WHAT YOU HAVE TO DO:
I need each line of the entries below that includes the string "when".

────────────────────

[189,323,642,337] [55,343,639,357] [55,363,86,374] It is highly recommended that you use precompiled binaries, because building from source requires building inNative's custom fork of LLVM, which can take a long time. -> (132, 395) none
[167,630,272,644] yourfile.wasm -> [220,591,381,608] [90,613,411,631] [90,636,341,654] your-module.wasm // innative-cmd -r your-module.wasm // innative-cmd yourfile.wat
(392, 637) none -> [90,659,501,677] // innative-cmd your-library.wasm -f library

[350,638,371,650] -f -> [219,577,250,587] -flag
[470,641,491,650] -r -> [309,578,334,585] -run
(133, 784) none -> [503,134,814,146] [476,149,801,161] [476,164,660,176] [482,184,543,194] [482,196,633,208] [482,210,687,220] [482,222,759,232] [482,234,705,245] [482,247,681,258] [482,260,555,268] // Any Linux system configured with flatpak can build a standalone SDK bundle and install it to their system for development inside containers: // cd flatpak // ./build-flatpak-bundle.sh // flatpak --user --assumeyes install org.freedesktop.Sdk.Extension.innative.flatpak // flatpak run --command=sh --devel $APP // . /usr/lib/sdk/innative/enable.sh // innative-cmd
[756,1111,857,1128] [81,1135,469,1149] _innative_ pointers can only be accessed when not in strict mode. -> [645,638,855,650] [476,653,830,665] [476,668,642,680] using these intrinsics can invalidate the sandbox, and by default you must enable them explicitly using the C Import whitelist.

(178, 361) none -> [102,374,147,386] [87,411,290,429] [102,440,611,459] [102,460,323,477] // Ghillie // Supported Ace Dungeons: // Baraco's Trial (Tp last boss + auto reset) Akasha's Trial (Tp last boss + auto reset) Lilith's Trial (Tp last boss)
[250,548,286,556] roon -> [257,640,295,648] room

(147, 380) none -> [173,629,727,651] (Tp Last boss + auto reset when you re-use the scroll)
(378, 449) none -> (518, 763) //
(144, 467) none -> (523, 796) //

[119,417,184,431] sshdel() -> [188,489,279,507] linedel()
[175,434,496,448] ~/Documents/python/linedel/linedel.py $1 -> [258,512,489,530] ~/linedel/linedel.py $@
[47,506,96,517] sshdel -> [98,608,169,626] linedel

────────────────────

EXERCISE RESULT:
[756,1111,857,1128] [81,1135,469,1149] _innative_ pointers can only be accessed when not in strict mode. -> [645,638,855,650] [476,653,830,665] [476,668,642,680] using these intrinsics can invalidate the sandbox, and by default you must enable them explicitly using the C Import whitelist.
(147, 380) none -> [173,629,727,651] (Tp Last boss + auto reset when you re-use the scroll)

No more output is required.